Please write out exactly the lines of the data below from the line holding "[86,509,677,530] Well this" through the line holding "(642, 543) none", and leave out the rest.

**SOURCE MATERIAL**
──────

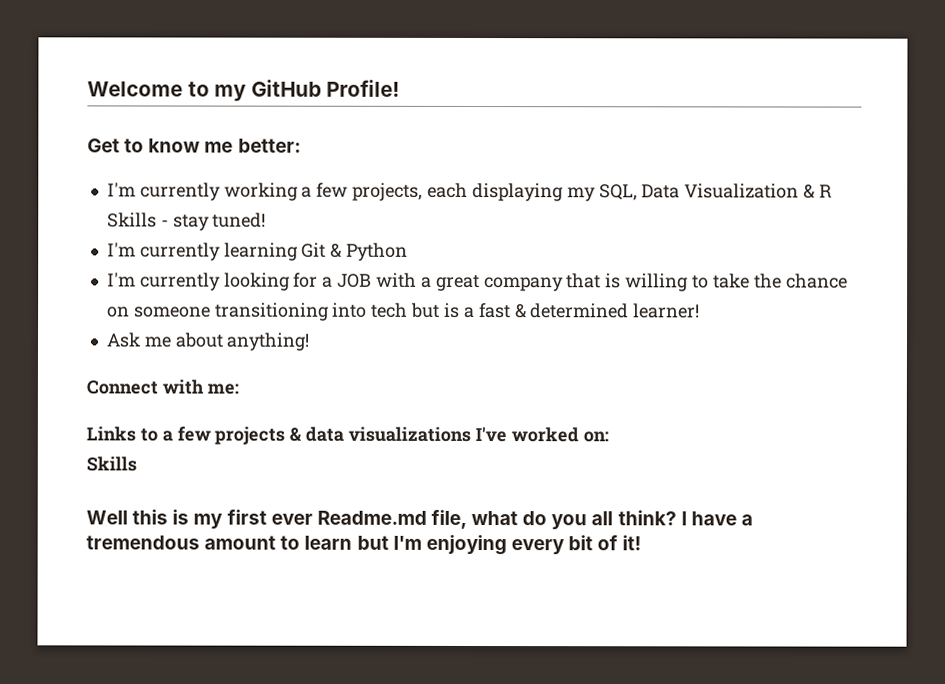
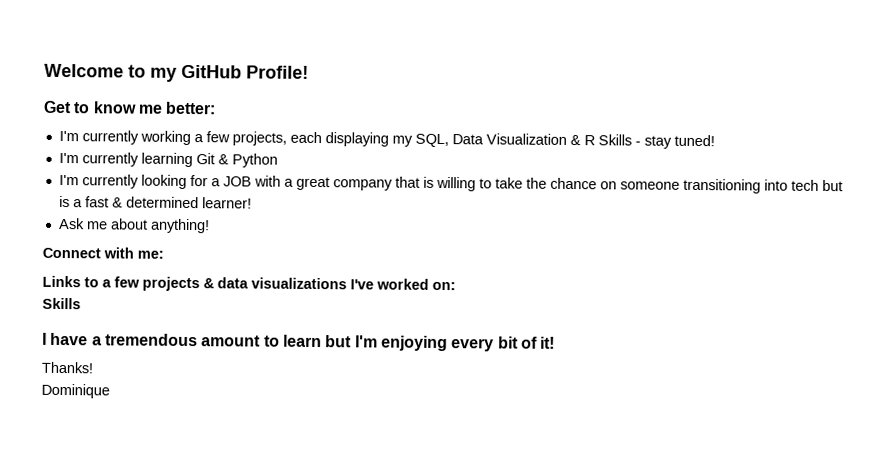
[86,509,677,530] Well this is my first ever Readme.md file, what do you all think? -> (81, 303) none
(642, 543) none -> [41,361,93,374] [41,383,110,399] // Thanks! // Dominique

──────

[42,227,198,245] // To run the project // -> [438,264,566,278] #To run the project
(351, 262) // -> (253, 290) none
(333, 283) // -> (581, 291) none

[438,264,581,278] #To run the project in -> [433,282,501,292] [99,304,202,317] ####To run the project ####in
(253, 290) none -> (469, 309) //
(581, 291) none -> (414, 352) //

──────

**TASK SOLUTION**
[86,509,677,530] Well this is my first ever Readme.md file, what do you all think? -> (81, 303) none
(642, 543) none -> [41,361,93,374] [41,383,110,399] // Thanks! // Dominique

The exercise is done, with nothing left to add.